* **GIVEN INFORMATION**:
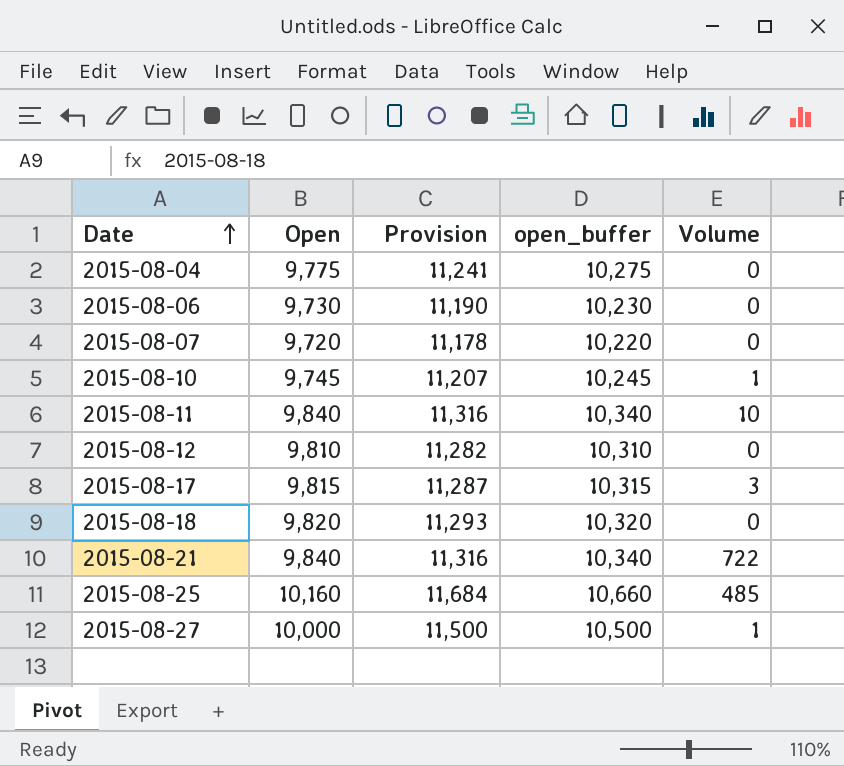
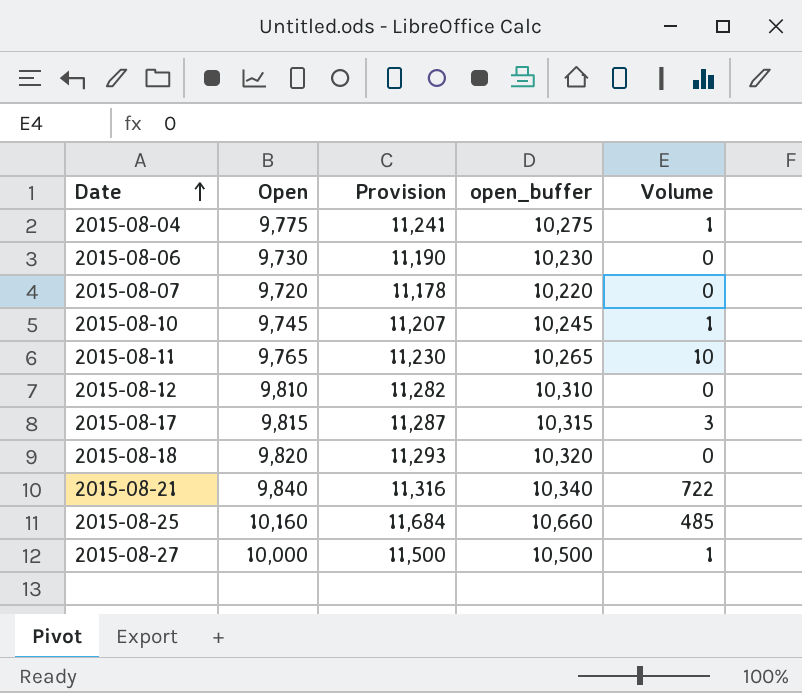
2015-08-04 | Volume: 0 -> 1
2015-08-11 | Open: 9,840 -> 9,765
2015-08-11 | Provision: 11,316 -> 11,230
2015-08-11 | open_buffer: 10,340 -> 10,265

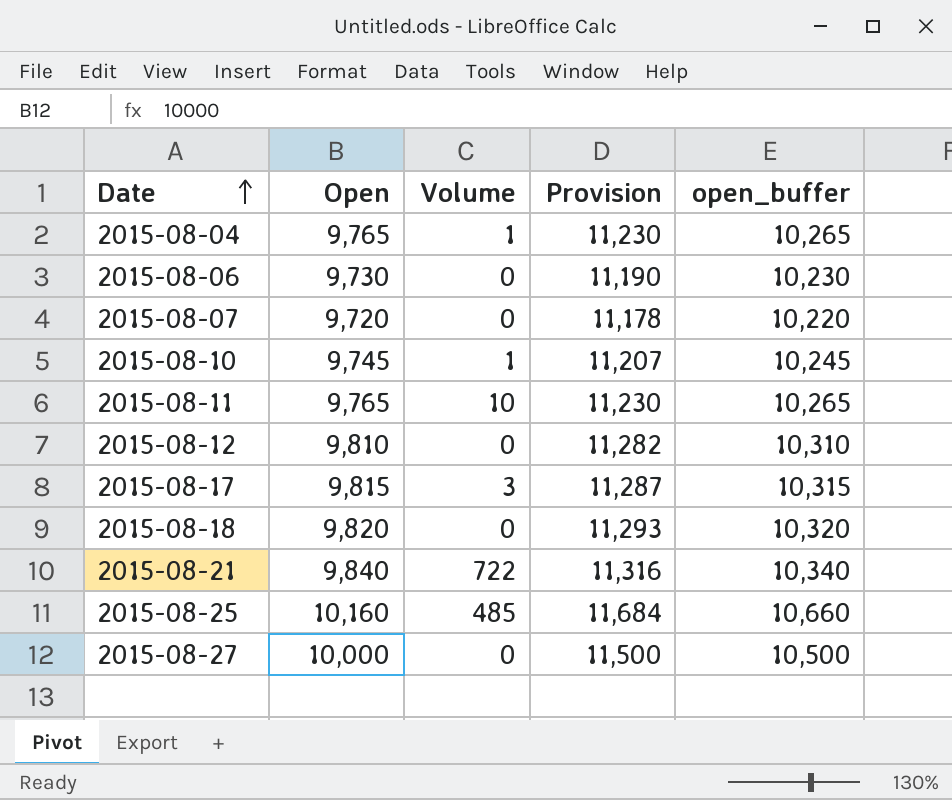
column Volume | position: 5 -> 3
2015-08-04 | Open: 9,775 -> 9,765
2015-08-04 | Provision: 11,241 -> 11,230
2015-08-04 | open_buffer: 10,275 -> 10,265
2015-08-27 | Volume: 1 -> 0

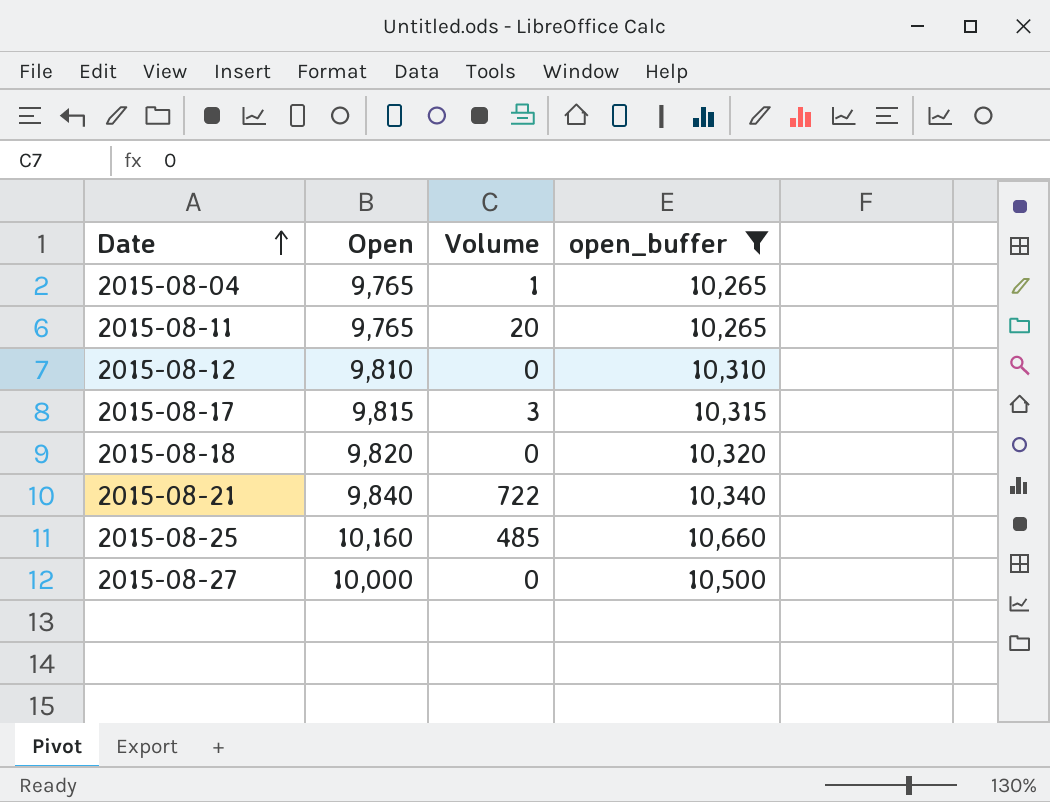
filter: none -> open_buffer >= 10,265
column Provision | formula: [Open] * 1.15 -> none
2015-08-11 | Volume: 10 -> 20

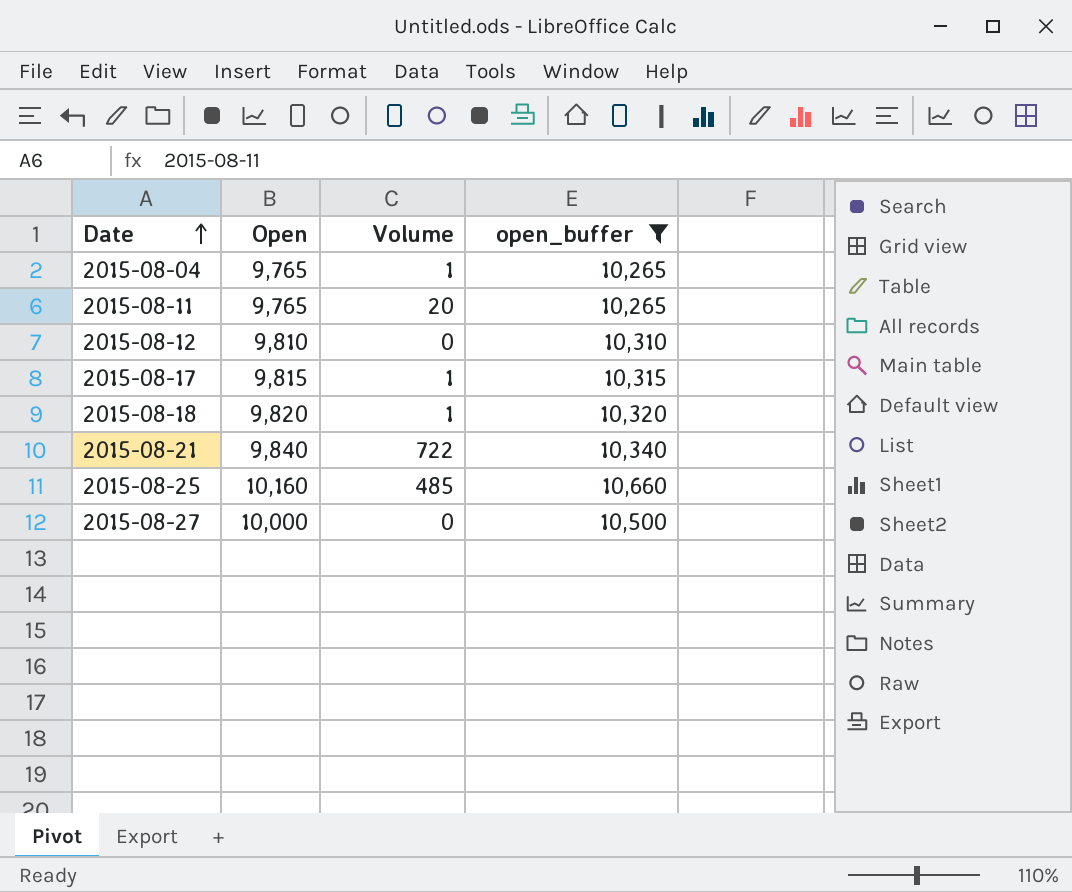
2015-08-17 | Volume: 3 -> 1
2015-08-18 | Volume: 0 -> 1

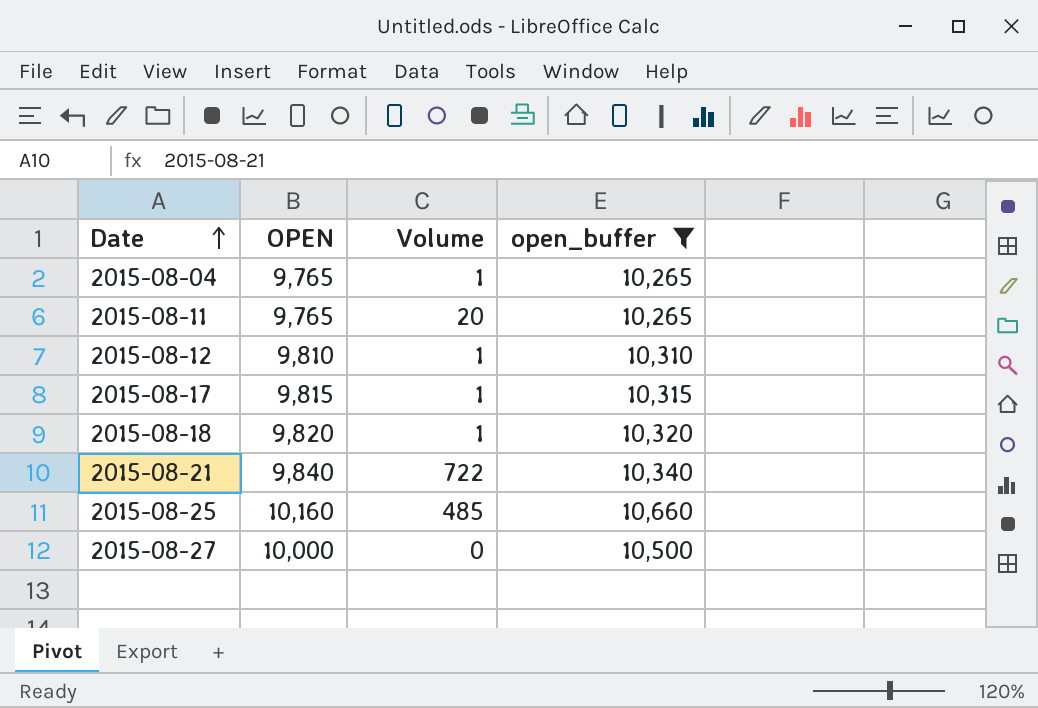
column name: Open -> OPEN
2015-08-12 | Volume: 0 -> 1

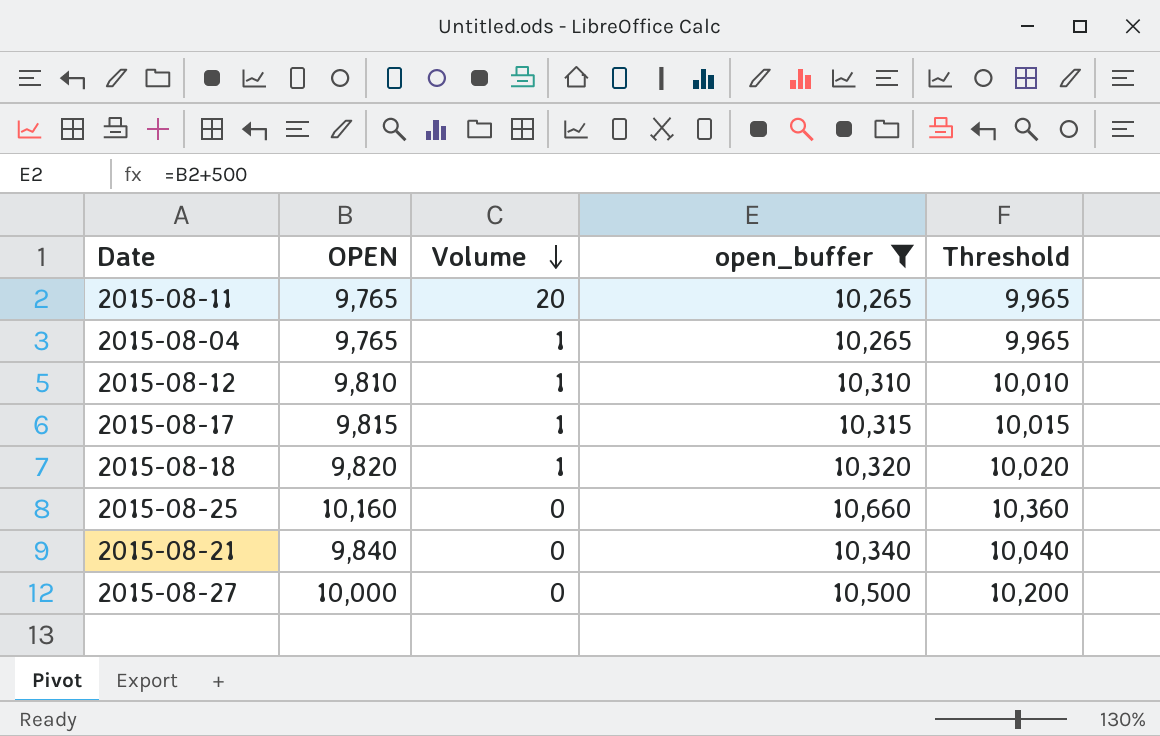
row order: Date ascending -> Volume descending
column Threshold | formula: none -> [OPEN] + 200
2015-08-25 | Volume: 485 -> 0
2015-08-21 | Volume: 722 -> 0

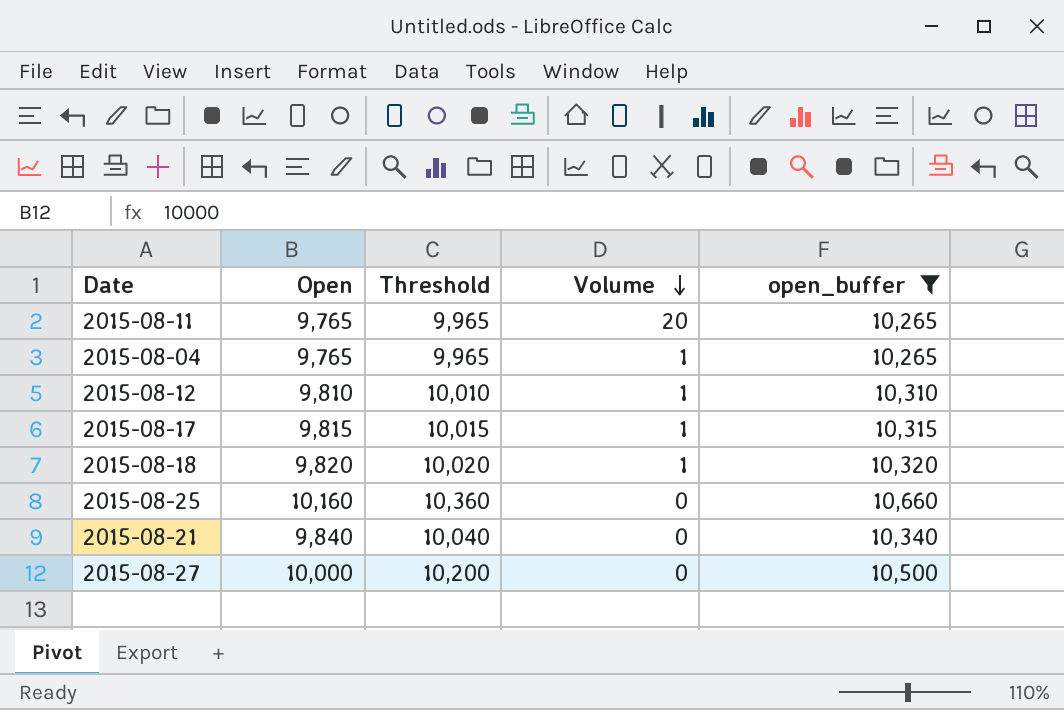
column name: OPEN -> Open
column Threshold | position: 5 -> 3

* **WHAT IS BEING ASKED**:
Start with the line with "2015-08-11 | open_buffer: 10,340 -> 10,265" in the listing above and stop after the line with "2015-08-12 | Volume: 0 -> 1". Write out exactly the lines in that stretch and no others, without pictures.

* **TASK RESPONSE**:
2015-08-11 | open_buffer: 10,340 -> 10,265

column Volume | position: 5 -> 3
2015-08-04 | Open: 9,775 -> 9,765
2015-08-04 | Provision: 11,241 -> 11,230
2015-08-04 | open_buffer: 10,275 -> 10,265
2015-08-27 | Volume: 1 -> 0

filter: none -> open_buffer >= 10,265
column Provision | formula: [Open] * 1.15 -> none
2015-08-11 | Volume: 10 -> 20

2015-08-17 | Volume: 3 -> 1
2015-08-18 | Volume: 0 -> 1

column name: Open -> OPEN
2015-08-12 | Volume: 0 -> 1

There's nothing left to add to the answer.